In its report published Wednesday, Glassnode said Bitcoin is at risk of a “deeper contraction” if it fails to reclaim key resistance levels. “Without a renewed catalyst to lift prices back above $117.1k, the market risks deeper contraction toward the lower boundary of this range,” the report noted.
At the time of writing, BTC trades around $111,400, roughly 5% below the $117,000 threshold, according to CoinMarketCap. Glassnode added that previous instances of price weakness around this zone have often preceded prolonged mid- to long-term corrections
This gets worse with increased profit-taking among long-term holders, a trend Glassnode says may signal “demand exhaustion.”
Despite the caution, Glassnode’s analysis doesn’t rule out the potential for a recovery. The firm believes that “consolidation is the likely outcome” for Bitcoin following last week’s sharp market crash, when prices briefly dipped to $102,000.

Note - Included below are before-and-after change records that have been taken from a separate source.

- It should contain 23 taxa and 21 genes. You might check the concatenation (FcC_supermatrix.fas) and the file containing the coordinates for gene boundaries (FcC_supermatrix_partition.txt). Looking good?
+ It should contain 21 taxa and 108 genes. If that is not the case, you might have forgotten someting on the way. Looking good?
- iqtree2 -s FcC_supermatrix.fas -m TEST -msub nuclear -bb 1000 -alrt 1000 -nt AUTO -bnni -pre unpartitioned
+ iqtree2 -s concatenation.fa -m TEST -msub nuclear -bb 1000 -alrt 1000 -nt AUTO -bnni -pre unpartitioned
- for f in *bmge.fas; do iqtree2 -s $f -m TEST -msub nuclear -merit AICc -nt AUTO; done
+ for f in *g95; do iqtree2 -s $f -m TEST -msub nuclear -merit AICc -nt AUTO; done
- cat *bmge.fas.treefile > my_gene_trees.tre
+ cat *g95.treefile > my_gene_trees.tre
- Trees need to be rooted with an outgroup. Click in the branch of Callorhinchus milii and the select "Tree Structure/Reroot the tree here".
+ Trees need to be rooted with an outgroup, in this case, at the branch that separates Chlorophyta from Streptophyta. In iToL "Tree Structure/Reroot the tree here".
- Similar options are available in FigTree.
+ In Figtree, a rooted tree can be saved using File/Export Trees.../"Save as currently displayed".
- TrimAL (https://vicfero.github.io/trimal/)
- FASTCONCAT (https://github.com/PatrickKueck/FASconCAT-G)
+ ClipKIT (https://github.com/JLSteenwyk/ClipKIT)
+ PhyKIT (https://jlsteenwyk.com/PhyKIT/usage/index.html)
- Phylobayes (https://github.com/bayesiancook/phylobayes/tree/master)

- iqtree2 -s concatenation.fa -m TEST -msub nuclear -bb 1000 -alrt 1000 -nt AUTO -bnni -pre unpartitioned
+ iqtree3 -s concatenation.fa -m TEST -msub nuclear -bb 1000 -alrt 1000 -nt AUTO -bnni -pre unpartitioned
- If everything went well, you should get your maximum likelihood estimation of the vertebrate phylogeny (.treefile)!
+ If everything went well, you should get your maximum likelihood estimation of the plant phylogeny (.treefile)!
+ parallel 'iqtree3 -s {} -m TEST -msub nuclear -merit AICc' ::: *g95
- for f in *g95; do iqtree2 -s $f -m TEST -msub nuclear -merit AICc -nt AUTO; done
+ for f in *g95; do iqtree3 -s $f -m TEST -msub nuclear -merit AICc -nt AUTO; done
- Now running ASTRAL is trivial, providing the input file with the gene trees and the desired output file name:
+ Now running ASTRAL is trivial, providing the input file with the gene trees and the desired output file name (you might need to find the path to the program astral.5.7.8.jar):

Several market metrics still suggest underlying strength. Spot trading volumes remain robust, and BTC ETFs continue to attract capital. Before the recent downturn, U.S.-listed spot BTC ETFs recorded nine consecutive days of inflows, totaling nearly $6 billion, according to data from Farside Investors.
Another potential tailwind for BTC could come from the U.S. Federal Reserve’s monetary policy. Lower interest rates typically make riskier assets like Bitcoin more appealing, as investors seek alternatives to lower-yielding bonds and deposits.
Futures markets tracked by the CME FedWatch Tool now imply a 95.7% probability of another rate cut at the Fed’s October 29 meeting.
Some analysts remain optimistic that macro and structural factors could drive renewed upside in the months ahead. Matt Mena, crypto research strategist at 21Shares, said that with recent liquidations clearing excess leverage, and monetary policy turning supportive, the environment for digital assets looks “increasingly constructive.”
“Bitcoin is setting up for a potential move toward $150,000 as macro tailwinds and institutional flows continue to align,” Mena added.
Others are even more bullish. Arthur Hayes, co-founder of BitMEX, forecast Bitcoin could reach $250,000 by the end of 2025 if institutional demand and policy easing persist.
While short-term volatility remains a risk, many market observers believe the coming months could define whether BTC’s current cycle matures into another major rally — or slips into deeper correction territory.